• [Exercise details] Tally the lines of the listing that contain the string "text". Give the number and nothing else.

--- START ---

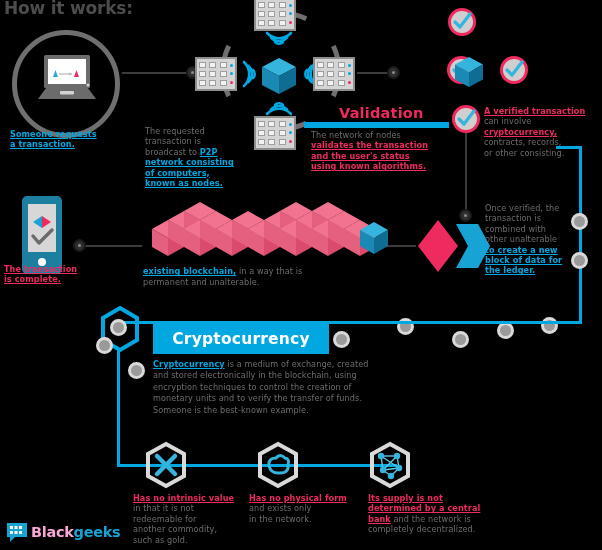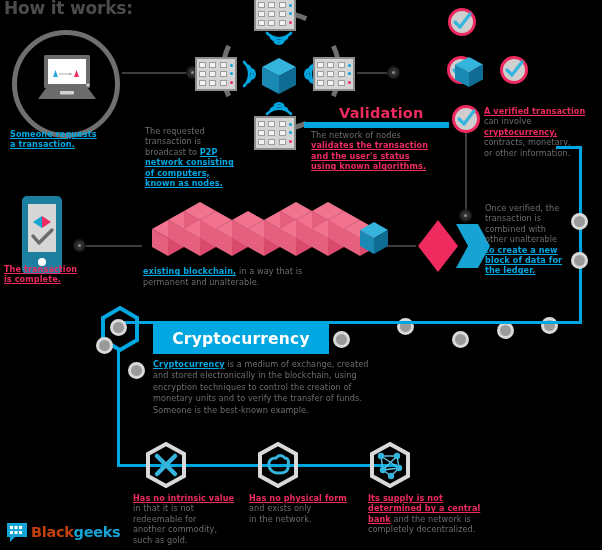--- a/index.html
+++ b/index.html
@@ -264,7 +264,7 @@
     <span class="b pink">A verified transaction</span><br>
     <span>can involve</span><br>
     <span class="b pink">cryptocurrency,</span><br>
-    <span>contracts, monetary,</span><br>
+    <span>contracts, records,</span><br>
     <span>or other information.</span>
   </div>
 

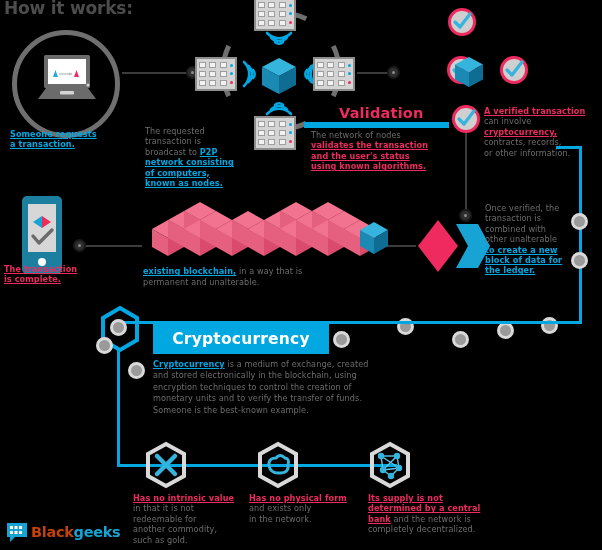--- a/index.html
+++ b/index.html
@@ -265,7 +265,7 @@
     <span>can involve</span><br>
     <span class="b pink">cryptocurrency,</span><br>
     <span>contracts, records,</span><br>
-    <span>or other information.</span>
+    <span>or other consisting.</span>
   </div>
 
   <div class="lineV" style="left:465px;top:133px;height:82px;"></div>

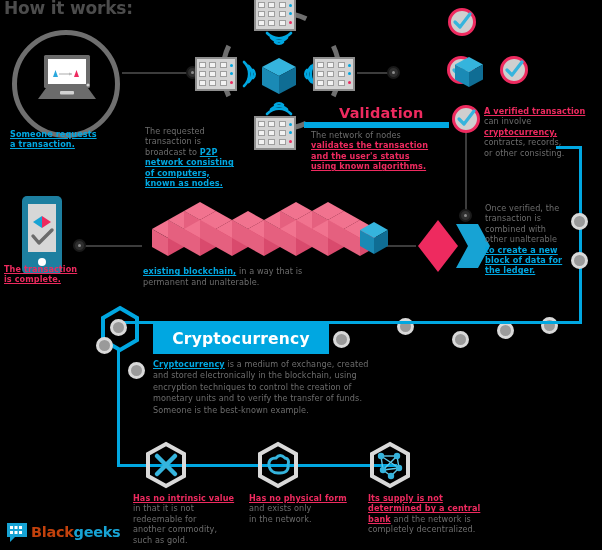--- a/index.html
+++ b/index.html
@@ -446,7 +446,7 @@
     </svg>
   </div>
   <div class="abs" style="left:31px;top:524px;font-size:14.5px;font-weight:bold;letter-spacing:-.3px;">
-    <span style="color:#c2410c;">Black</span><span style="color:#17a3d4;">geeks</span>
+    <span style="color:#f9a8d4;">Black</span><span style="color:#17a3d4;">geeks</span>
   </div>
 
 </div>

--- END ---
--- START ---

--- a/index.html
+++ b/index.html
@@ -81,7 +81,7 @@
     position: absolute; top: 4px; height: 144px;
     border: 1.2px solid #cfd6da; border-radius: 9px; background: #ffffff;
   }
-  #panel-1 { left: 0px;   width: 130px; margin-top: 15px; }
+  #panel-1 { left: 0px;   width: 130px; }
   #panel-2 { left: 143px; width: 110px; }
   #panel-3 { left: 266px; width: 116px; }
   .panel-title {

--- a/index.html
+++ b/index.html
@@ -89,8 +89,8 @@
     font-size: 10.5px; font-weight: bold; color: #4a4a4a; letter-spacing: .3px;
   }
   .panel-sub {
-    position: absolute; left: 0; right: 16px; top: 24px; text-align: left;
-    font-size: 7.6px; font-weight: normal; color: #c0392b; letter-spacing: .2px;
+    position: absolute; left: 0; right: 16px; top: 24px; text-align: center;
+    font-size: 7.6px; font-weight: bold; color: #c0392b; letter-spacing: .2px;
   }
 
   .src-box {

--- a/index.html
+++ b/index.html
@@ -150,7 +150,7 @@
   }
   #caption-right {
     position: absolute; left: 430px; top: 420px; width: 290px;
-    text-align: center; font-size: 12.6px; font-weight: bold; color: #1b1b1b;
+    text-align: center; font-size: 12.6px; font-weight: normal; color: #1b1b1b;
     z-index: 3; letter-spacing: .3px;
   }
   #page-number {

--- END ---
--- START ---

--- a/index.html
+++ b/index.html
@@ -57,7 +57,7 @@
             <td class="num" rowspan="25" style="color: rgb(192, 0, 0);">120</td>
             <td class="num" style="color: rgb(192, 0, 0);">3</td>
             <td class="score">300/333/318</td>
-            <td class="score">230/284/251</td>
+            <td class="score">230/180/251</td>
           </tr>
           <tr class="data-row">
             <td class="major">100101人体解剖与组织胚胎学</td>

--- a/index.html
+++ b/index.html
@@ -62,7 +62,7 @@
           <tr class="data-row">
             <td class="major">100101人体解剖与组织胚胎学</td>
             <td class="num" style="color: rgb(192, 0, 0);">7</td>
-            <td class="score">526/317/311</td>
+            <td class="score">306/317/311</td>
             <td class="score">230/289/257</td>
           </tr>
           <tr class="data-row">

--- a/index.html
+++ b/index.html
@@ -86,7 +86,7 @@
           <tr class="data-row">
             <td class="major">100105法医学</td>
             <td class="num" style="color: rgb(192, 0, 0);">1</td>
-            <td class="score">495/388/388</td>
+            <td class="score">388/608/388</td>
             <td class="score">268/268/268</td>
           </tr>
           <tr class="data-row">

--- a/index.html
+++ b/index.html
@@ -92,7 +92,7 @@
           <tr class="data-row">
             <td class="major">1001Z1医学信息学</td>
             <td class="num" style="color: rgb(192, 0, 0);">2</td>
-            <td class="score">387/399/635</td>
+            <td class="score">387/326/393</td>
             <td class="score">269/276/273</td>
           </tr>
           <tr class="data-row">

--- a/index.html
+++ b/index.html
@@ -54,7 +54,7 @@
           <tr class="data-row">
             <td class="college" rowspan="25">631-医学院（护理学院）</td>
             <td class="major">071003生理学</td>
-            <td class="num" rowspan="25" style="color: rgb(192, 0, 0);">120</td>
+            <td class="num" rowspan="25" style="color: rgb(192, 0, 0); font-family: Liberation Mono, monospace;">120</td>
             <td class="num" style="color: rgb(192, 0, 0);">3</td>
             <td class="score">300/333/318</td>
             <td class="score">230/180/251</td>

--- END ---

• [Task answer] 4